Travelogues. I cinématographistes dei fratelli Lumière vanno in Messico (Gabriel Veyre), in Tunisia (Alexandre Promio), in Giappone (Constant Girel), a Mosca (Charles Moisson), ma non a Erivan. E il Service de voyage della Pathé frères, attivissimo nel girare travelogues e scènes d’industrie in Cina, ad Astrakhan o a Dakar, chiaramente predilige le località turistiche e le colonie francesi. La presenza cinematografica nella regione caucasica, allora sotto dominio russo, è poca cosa: il catalogo Pathé elenca solo una veduta di Gagra (1914), una di Sotchi (1913), e tre travelogues che riprendono le scenografiche montagne della zona, senza indicazioni geografiche precise (À travers la Russie, 1908; Le Caucase pittoresque, 1913; Torrents et montagnes au Caucase, 1914). Di nessuno di questi film esiste oggi traccia (e forse nessuno di essi mostrava l’Armenia).
L’eccezione alla regola è Giovanni Vitrotti (1882-1966), primo direttore della fotografia alla Società Anonima Ambrosio, che negli anni 1910-1912 si ferma più volte a Mosca; lavora, per conto dell’Ambrosio, al servizio della compagnia di produzione Thiemann & Reinhardt. In un caso si spinge con la sua cinepresa fin nella regione caucasica: il risultato sono i diciassette dal vero presenti nel catalogo Ambrosio 1911, che descrivono i paesaggi del monte Kazbek e dell’Ararat, le città di Batumi, Erivan, Wladikawkas, Mleti, Tiflis (Tbilisi), Etchmiadzin, usi e costumi dei persiani caucasici e dei cosacchi. I travelogues di Vitrotti avevano una lunghezza standard, tra i 100 e i 250 metri (durata dai 5 ai 15 minuti); fino a oggi è stato possibile rintracciare un solo titolo della serie: una copia di Ani la città delle mille chiese conservata nella collezione Joye del BFI.
Newsreel. Solo due fugaci visioni, una di Kevork V (Giorgio V) che nel 1911 diventa katholikòs e supremo patriarca di tutti gli armeni, e una di un rotolo della torah a Kutaisi, prima dello scoppio della guerra. I filmati di guerra sono difficili da trovare e difficili da identificare. Le Front Turc mostra soldati russi e prigionieri turchi, probabilmente prima della battaglia di Sarikamish. In una serie di inquadrature che recano la didascalia aggiuntiva “dall’archivio sovietico”, riconosciamo il console americano Oscar S. Heizer, che fu testimone delle deportazioni ed espropriazioni del 1915 a Trabzon (Trebisonda), di cui riferì all’ambasciatore Henry Morgenthau.
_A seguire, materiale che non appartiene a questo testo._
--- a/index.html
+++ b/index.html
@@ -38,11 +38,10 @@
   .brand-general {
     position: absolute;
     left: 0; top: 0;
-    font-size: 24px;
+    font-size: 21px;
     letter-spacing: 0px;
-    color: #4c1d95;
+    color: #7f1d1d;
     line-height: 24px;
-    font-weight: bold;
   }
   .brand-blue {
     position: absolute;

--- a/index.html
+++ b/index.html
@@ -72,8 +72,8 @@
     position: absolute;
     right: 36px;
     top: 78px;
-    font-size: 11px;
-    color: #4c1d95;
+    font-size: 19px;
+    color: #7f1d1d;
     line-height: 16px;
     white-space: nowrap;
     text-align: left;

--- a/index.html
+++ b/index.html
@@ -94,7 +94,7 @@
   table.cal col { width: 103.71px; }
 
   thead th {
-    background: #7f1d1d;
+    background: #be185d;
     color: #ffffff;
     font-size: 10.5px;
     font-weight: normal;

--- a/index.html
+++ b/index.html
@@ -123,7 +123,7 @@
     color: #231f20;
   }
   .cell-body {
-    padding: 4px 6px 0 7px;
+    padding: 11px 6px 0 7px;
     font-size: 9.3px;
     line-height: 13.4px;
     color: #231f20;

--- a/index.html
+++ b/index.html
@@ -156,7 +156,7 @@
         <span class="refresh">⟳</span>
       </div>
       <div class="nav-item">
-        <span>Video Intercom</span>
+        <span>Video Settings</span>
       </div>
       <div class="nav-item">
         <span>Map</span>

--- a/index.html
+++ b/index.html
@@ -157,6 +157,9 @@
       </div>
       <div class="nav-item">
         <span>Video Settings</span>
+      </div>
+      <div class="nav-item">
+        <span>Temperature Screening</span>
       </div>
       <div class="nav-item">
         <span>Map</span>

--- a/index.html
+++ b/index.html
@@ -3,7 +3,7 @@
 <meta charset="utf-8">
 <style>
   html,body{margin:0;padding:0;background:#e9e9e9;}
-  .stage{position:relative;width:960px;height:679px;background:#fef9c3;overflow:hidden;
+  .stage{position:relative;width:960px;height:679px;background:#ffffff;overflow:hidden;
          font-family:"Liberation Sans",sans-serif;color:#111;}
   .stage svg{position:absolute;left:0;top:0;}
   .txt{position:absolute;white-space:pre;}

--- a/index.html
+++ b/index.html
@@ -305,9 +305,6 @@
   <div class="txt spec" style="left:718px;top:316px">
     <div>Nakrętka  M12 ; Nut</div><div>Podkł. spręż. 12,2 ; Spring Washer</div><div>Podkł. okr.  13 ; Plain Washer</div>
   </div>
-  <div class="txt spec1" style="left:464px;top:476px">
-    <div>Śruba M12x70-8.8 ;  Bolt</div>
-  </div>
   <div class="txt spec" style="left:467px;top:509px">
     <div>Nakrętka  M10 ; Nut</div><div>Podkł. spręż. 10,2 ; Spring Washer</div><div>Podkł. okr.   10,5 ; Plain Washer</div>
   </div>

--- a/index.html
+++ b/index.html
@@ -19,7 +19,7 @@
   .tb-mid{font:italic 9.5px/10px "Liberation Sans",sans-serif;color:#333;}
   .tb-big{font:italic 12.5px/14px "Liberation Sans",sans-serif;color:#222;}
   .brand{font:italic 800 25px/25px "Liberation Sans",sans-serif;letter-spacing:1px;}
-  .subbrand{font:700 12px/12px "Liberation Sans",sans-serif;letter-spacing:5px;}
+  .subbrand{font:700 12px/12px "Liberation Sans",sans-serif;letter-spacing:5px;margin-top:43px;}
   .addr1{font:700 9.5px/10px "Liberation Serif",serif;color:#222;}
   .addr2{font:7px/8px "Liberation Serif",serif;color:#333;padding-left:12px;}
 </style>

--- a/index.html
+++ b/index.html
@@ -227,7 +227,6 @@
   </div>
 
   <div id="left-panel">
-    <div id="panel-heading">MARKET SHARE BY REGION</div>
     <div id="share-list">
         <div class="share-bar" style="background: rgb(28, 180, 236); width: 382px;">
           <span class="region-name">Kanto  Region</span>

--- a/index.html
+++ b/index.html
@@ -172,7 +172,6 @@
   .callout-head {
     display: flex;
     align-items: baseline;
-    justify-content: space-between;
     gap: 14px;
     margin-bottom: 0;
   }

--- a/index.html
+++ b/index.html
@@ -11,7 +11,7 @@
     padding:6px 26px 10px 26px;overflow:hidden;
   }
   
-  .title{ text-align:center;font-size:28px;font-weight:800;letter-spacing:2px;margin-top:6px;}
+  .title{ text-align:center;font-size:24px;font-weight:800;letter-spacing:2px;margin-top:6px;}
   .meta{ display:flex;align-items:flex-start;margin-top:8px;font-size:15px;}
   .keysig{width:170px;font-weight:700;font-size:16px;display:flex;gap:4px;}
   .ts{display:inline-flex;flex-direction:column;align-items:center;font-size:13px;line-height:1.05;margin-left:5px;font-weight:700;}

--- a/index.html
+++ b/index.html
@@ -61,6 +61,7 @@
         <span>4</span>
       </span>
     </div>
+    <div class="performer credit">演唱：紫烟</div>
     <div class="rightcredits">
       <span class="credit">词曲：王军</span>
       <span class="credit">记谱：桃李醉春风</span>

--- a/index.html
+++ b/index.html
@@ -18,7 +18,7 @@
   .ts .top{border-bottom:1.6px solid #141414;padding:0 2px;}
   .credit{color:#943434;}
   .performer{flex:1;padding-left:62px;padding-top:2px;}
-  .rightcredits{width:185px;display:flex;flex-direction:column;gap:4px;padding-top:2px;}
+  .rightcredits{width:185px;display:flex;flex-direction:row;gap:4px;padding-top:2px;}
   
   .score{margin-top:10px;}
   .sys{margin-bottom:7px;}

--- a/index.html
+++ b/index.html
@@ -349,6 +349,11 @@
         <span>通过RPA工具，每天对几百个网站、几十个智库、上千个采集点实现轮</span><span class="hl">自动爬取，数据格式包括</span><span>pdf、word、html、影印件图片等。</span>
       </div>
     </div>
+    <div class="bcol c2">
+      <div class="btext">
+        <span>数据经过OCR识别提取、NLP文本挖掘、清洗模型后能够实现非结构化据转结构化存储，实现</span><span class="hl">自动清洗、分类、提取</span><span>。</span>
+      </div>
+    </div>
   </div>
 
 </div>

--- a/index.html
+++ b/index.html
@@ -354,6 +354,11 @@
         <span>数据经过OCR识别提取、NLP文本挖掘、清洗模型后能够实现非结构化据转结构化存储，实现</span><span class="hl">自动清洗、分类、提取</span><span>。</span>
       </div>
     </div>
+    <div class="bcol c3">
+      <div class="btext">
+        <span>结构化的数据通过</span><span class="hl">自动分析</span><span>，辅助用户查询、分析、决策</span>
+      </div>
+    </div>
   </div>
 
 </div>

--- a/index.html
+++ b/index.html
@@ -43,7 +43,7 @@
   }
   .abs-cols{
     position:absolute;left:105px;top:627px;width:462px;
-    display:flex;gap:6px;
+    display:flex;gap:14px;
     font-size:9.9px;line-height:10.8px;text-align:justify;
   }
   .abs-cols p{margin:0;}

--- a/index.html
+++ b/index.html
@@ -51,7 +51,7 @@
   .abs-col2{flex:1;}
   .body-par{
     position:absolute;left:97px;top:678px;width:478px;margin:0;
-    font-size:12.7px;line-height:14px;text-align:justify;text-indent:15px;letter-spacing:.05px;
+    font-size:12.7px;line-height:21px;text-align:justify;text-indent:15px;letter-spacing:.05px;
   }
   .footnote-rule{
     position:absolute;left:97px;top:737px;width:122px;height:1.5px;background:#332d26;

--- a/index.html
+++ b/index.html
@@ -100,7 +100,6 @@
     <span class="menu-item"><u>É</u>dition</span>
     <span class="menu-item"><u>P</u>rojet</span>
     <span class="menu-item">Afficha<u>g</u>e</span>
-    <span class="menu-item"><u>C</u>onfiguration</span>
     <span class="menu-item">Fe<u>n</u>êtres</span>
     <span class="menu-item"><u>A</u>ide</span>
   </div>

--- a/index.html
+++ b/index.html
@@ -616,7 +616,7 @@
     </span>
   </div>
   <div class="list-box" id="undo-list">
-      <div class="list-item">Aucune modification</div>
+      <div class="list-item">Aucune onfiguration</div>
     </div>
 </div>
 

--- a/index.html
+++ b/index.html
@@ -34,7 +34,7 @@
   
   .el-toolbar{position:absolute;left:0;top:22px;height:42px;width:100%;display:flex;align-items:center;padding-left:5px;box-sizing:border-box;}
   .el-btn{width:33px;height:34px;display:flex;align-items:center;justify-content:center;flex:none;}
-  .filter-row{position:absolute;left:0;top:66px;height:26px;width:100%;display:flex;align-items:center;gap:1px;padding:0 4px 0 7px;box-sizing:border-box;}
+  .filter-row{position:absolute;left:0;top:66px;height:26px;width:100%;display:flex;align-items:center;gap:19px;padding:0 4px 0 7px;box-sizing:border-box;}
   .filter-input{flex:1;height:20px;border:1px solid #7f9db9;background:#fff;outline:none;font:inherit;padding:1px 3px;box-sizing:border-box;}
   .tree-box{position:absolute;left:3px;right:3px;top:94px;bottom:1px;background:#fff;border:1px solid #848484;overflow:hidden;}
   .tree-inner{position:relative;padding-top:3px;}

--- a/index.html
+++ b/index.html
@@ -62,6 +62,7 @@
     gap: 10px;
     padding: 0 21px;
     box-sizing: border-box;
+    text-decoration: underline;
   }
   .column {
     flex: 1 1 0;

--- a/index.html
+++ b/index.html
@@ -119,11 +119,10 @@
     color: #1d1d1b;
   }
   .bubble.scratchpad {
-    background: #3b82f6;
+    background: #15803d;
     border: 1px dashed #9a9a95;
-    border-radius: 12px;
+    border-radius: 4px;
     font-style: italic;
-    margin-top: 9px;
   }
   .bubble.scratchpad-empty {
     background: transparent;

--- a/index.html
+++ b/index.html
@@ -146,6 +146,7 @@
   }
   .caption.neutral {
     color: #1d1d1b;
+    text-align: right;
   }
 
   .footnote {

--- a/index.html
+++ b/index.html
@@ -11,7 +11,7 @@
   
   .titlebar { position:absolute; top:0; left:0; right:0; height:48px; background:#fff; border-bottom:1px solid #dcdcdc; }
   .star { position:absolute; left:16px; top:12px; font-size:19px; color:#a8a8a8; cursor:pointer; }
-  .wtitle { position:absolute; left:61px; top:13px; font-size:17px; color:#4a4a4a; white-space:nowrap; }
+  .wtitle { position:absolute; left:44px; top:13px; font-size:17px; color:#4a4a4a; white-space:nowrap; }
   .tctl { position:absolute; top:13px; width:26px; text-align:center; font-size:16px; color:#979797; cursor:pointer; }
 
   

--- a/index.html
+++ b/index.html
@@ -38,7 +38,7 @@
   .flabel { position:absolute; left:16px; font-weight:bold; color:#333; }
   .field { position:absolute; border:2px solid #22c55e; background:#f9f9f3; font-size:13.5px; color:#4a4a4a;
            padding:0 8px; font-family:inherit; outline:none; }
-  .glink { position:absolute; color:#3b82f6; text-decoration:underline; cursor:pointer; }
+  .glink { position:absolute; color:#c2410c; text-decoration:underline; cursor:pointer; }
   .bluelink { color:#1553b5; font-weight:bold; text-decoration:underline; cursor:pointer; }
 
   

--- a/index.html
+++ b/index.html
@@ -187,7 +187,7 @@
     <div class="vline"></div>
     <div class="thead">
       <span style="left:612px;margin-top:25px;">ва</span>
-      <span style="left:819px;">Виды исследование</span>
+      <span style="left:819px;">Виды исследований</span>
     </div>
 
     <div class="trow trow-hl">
Non ci sono film che documentino esplicitamente tali atrocità: le immagini che più vi si avvicinano sono le fotografie che il soldato, medico e poeta tedesco Armin T. Wegner scattò nel deserto siriano, vicino a Deir ez-Zor, uno dei punti d’arrivo delle marce della morte.
Le immagini cinematografiche hanno bisogno di ricerche per conquistare il proprio significato, per costruire il proprio racconto. Chi mostrano, dove, perché? Un campo di rifugiati armeni a Port Said? Filmato da un operatore dell’esercito francese, nel 1918? Sappiamo che 4200 abitanti di sei villaggi armeni, famosi per aver resistito cinquantatré giorni all’assedio turco a Musa Dagh, vicino ad Antiochia, vennero salvati nel 1912 dalle navi alleate e condotti a Port Said, dove vissero in un campo profughi fino alla fine della guerra.